The free hanging dip exercise is an excellent exercise for stimulating the push muscles of the upper body, namely the chest, shoulders, and triceps. Just as with the bench press, there is scope for shifting emphasis onto either the chest or the triceps via a change in form during the execution of the lift.
Performing the chest dip with the upper arms flared outwards away from the torso, whilst leaning the torso forwards, results in greater stress to the chest during the exercise, whilst minimising triceps involvement. If the chest dip is being performed to target the chest then this form should be followed. To shift stress away from the chest and onto the triceps tuck the upper arms into the side of the torso whilst executing the dip, and ensure the torso remains upright. This form could be followed when exercising the triceps, and implementing into an arm workout.

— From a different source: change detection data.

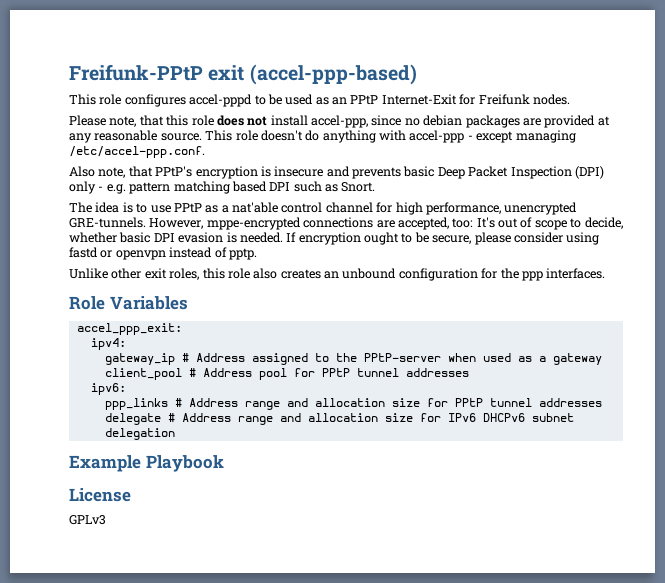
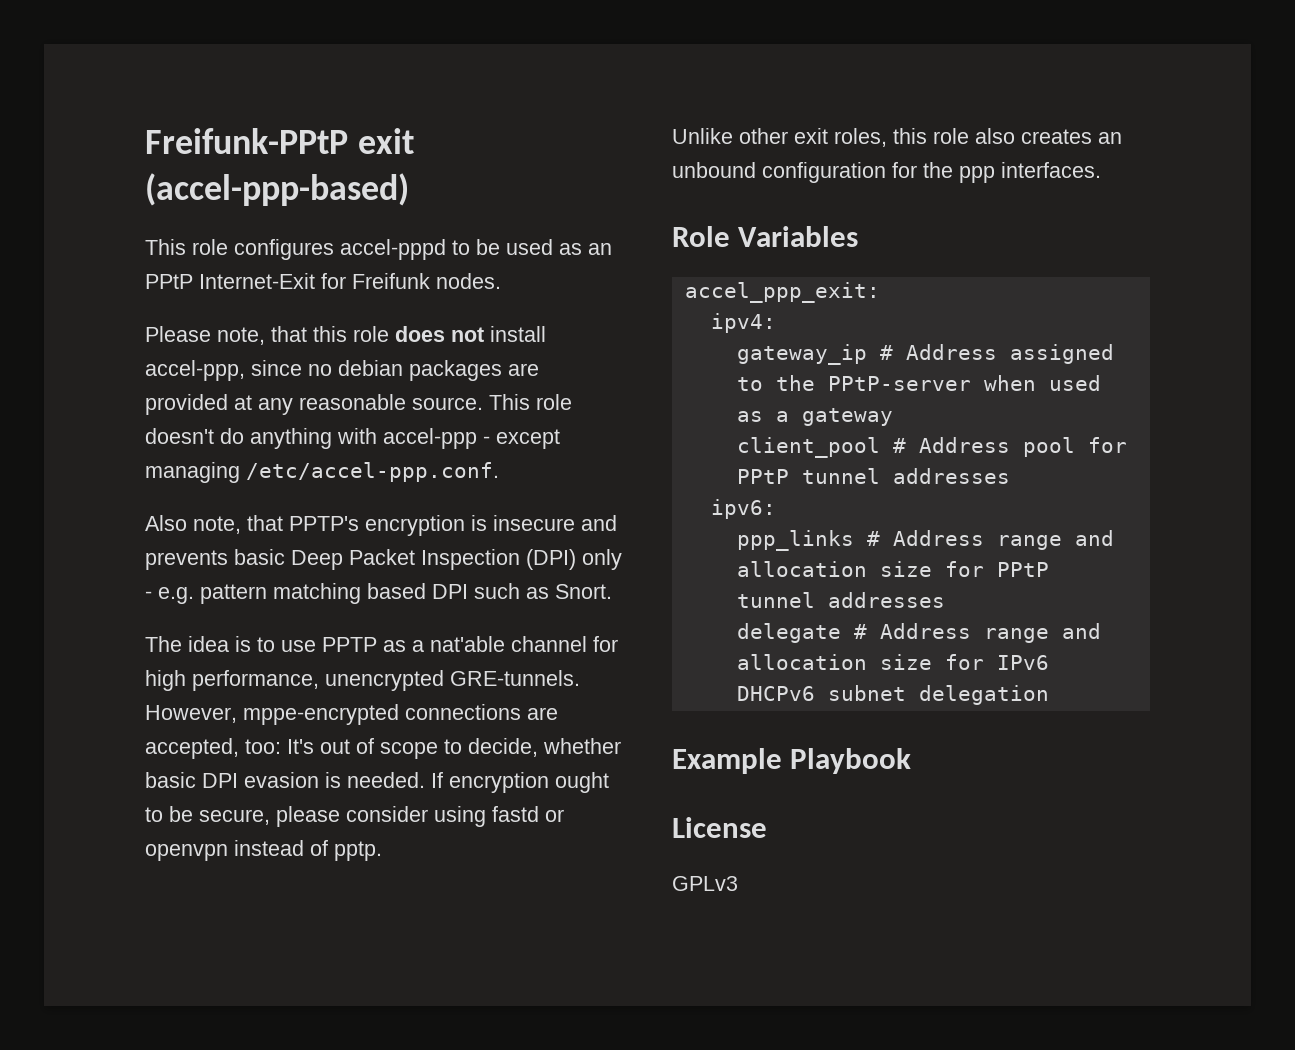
[155,166,193,177] PPtP's -> [289,516,359,531] PPTP's
[173,203,202,213] PPtP -> [322,637,377,652] PPTP
[281,202,323,213] control -> (505, 644) none

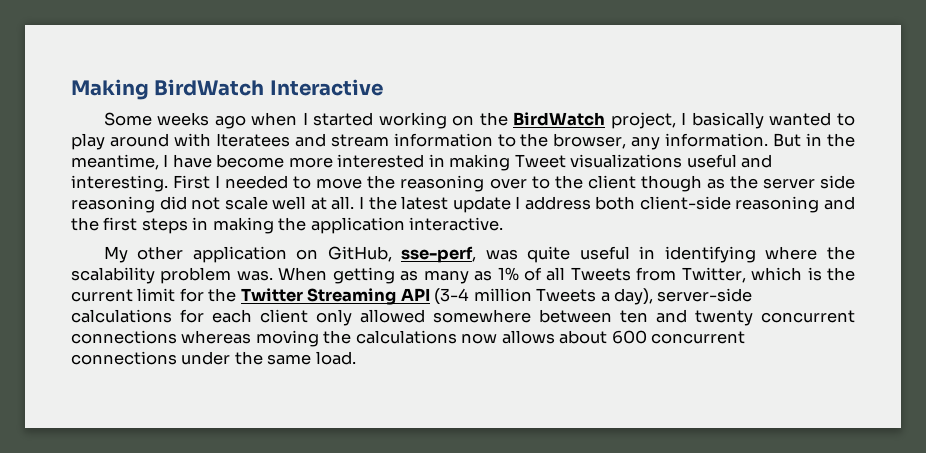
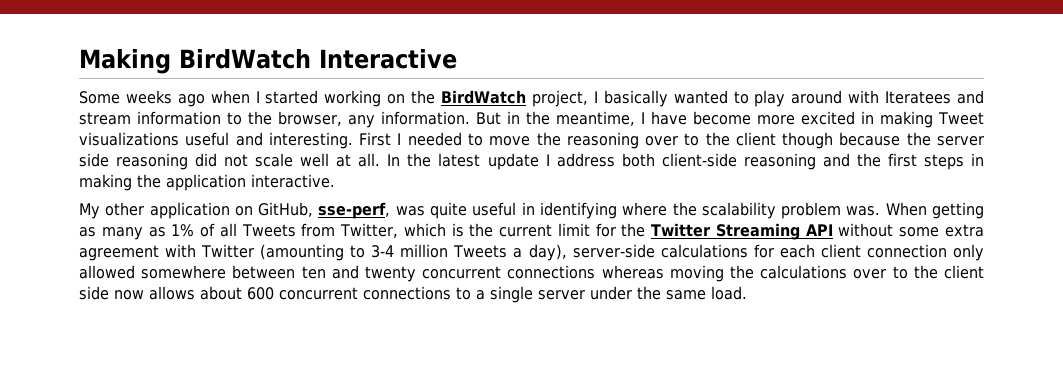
[337,154,425,168] interested -> [801,111,856,125] excited
[706,178,725,189] as -> [839,132,901,146] because
[358,196,364,209] I -> [387,154,401,166] In
[434,288,470,305] (3-4 -> [838,223,984,237] [79,244,395,261] without some extra agreement with Twitter (amounting to 3-4
(308, 316) none -> [866,244,947,258] connection
(457, 337) none -> [853,265,985,279] [79,286,109,300] over to the client side
(177, 358) none -> [456,286,585,303] to a single server

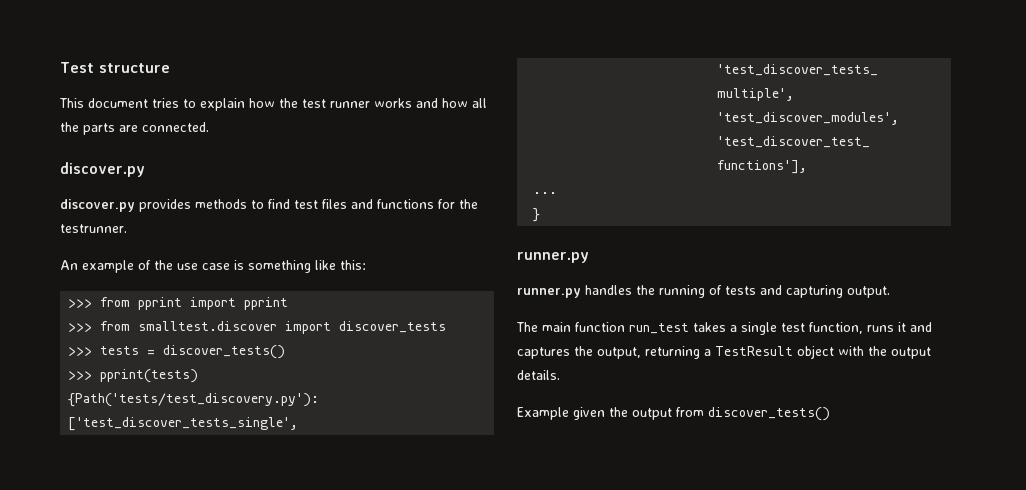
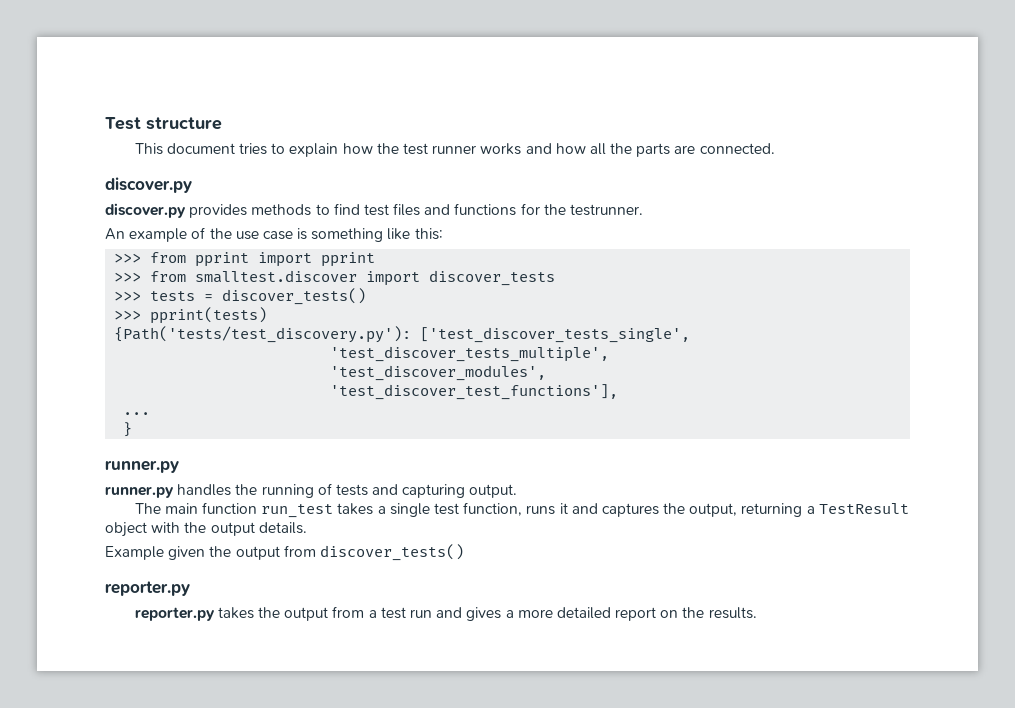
(830, 414) none -> [105,581,190,596] [134,606,757,621] // reporter.py // reporter.py takes the output from a test run and gives a more detailed report on the results.

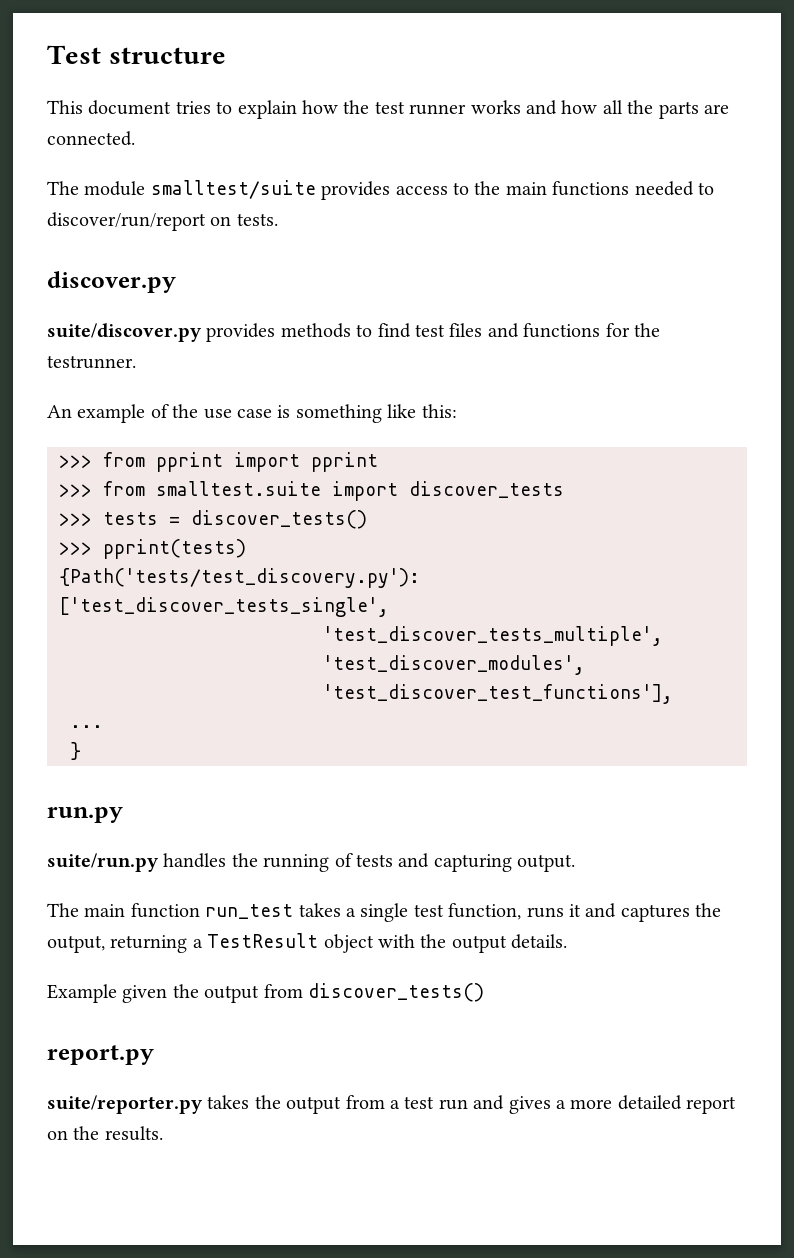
(775, 148) none -> [47,180,714,200] [47,212,278,231] // The module smalltest/suite provides access to the main functions needed to discover/run/report on tests.
[105,203,186,218] discover.py -> [47,323,202,342] suite/discover.py
[195,270,358,283] smalltest.discover -> [156,481,321,496] smalltest.suite
[105,460,179,473] [105,486,174,498] runner.py // runner.py -> [47,807,123,823] [47,853,159,872] run.py // suite/run.py
[105,581,190,596] [134,607,215,621] reporter.py // reporter.py -> [47,1045,154,1065] [47,1095,203,1114] report.py // suite/reporter.py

The free hanging dip using bodyweight not be suitable for everyone, with beginners often lagging the level of strength needed to perform the required number of repetitions. There are a number of options available for those who lack the sufficient strength required. The first option is to use a dipping machine if there is such a machine located at your gym. The dipping machine allows for progression with an incremental weight stack, providing the trainer with a means of working up to their own bodyweight. Once the machine dip can be performed with the equivalent bodyweight then the switch can be made to the free hanging dips. Another possibility is the use of negative repetitions. This would involve only performing the lowering phrase of the dip in a slow and controlled manner using bodyweight, whilst not performing the ascending phrase. Negative can drastically improve strength.
The dip is a compound exercise which is suitable for relatively low repetitions. Strength gains can be made with a repetition range below eight repetitions. Those who seek gains in muscle strength would likely advance best with a repetition range between eight and twelve per set. Repetitions higher than twelve will aid in muscle endurance.